As of 22 July, Norris had secured the support of 15 of the 20 members of the Oireachtas required for a nomination.[47] On 1 August, the Independent TDs John Halligan, Finian McGrath and Thomas Pringle announced that they were withdrawing their support for Norris over the revelations of the Nawi plea.[48][49] However, several other TDs re-iterated their support for Norris in his bid to become President. Maureen O'Sullivan, TD referred to a "nasty campaign" when expressing her continued support for Norris.[50] Wicklow TD Stephen Donnelly said he believed it was wrong for Norris to have used Oireachtas headed notepaper, while Mick Wallace, TD said he believed Norris should not have sent the plea. Both Donnelly and Wallace also reaffirmed their support for Norris.[51] Norris expressed his desire to continue his campaign for President.[43] However, on 2 August, Norris announced at a press conference held at his home that he was withdrawing from the presidential race.[52][53][54][55]

Re-entry[edit]

“I’m not perfect and I’m not pretending to be perfect. If you’re waiting for a perfect president, you’ll be waiting a long time ... I abhor abuse of children ... This would be the biggest comeback in Irish political history. I think people love a comeback.”

David Norris confirmed his re-entry into the presidential race on a late-night appearance on The Late Late Show with Ryan Tubridy on 16 September 2011.[56]

Despite withdrawing from the presidential race in July 2011, Norris maintained considerable and, in some cases, increased public support.
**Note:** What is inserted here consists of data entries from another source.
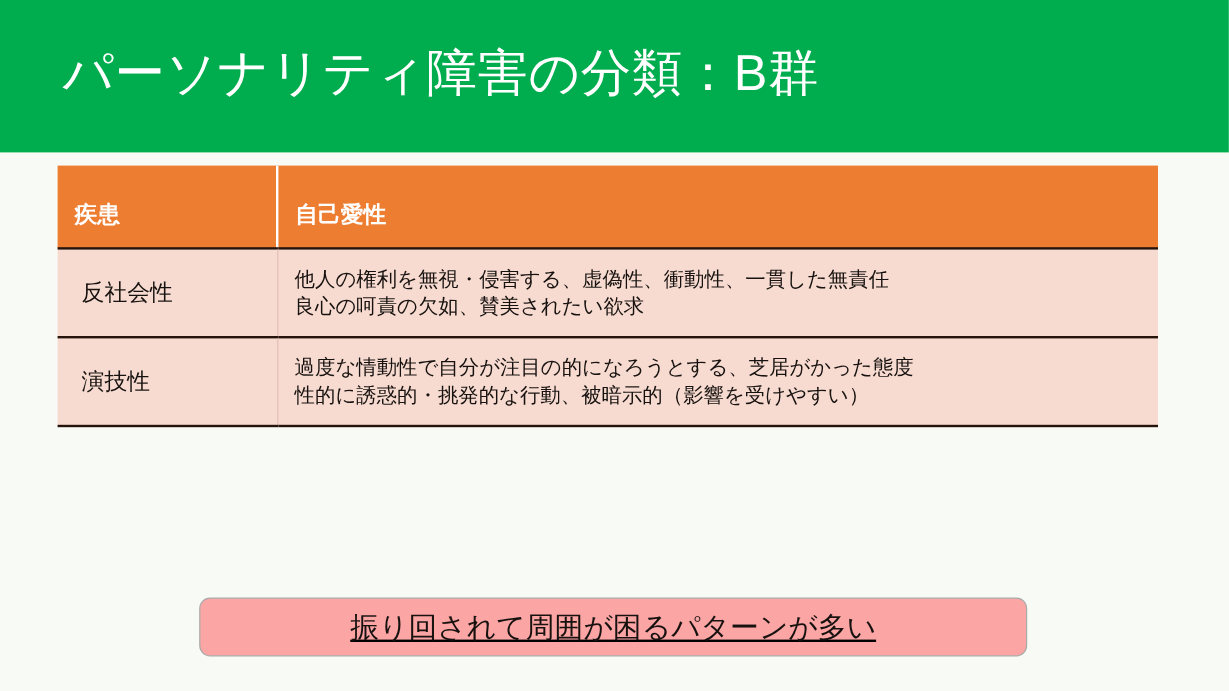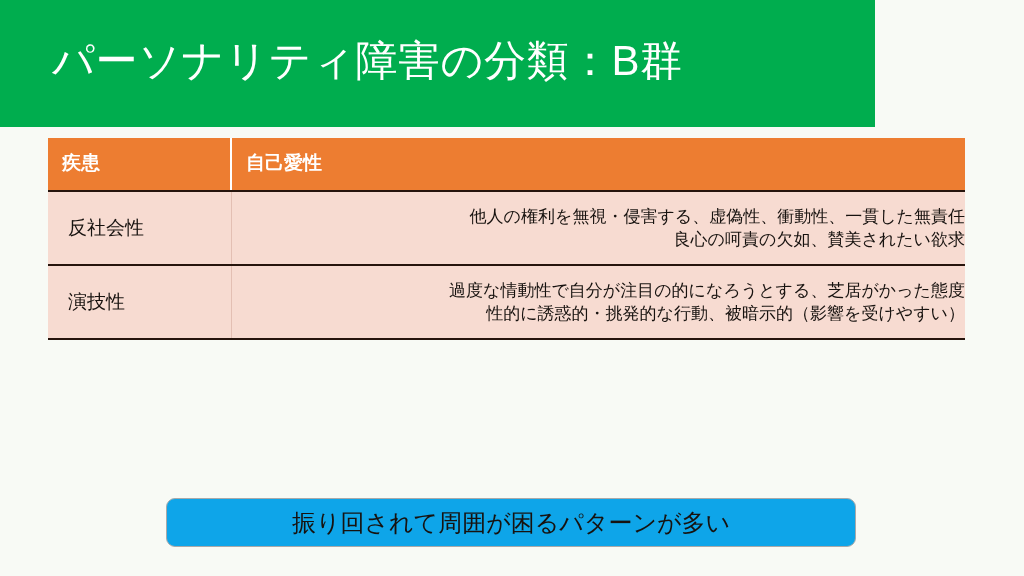"パーソナリティ障害の分類：B群" .title-banner { width: 875px -> 1024px }
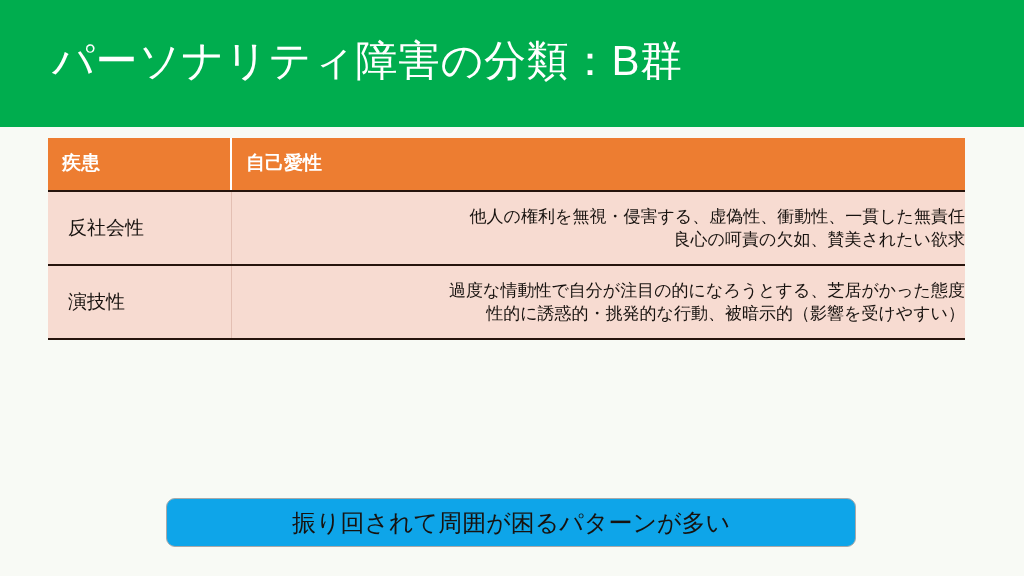"疾患" table.disorders thead th { padding: 12px 0 14px 14px -> 28px 0 14px 14px }
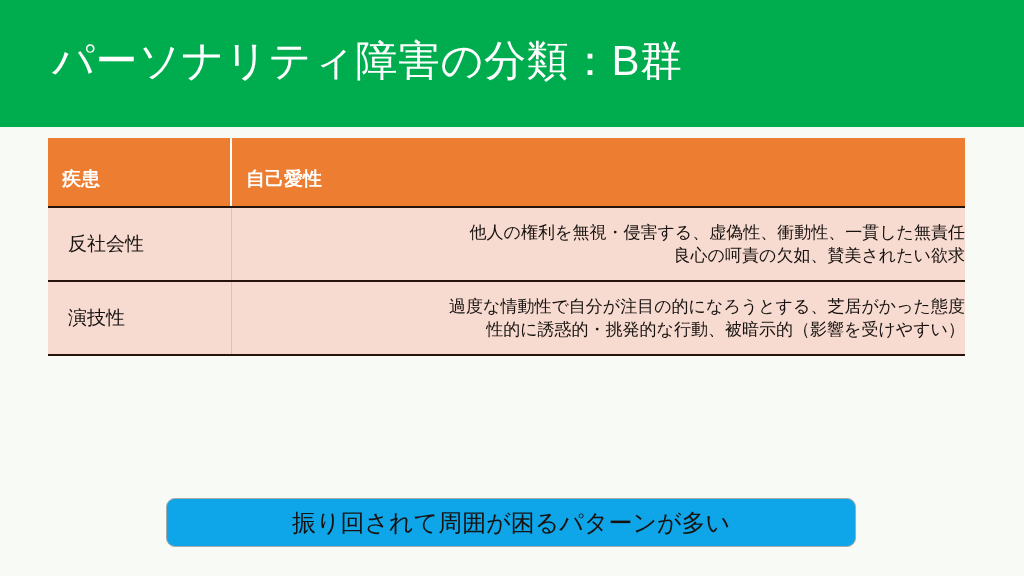"他人の権利を無視・侵害する、虚偽性、衝動性、一貫した無責任" .cell-line { text-align: right -> none }
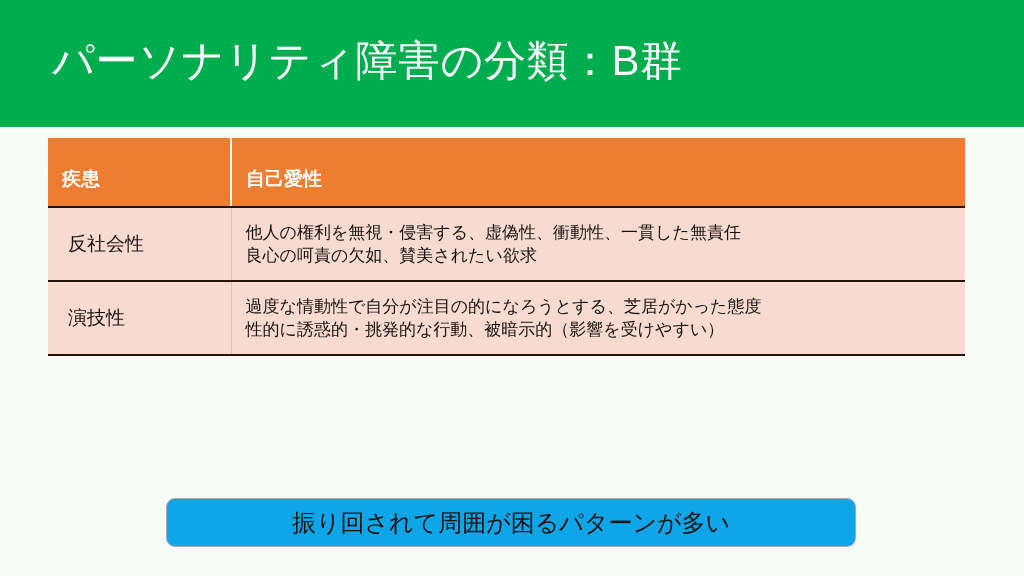"振り回されて周囲が困るパターンが多い" .callout { background: #0ea5e9 -> #fca5a5; text-decoration: none -> underline }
A poll taken one week after Norris withdrew from the presidential race, showed a large increase in public support for his Presidency if they were given the choice to vote for him (topping the poll by a considerable margin) with 40 per cent of respondents now saying they would vote Norris number one in the proportional representation electoral system and 50 per cent saying they would give him a vote.[57]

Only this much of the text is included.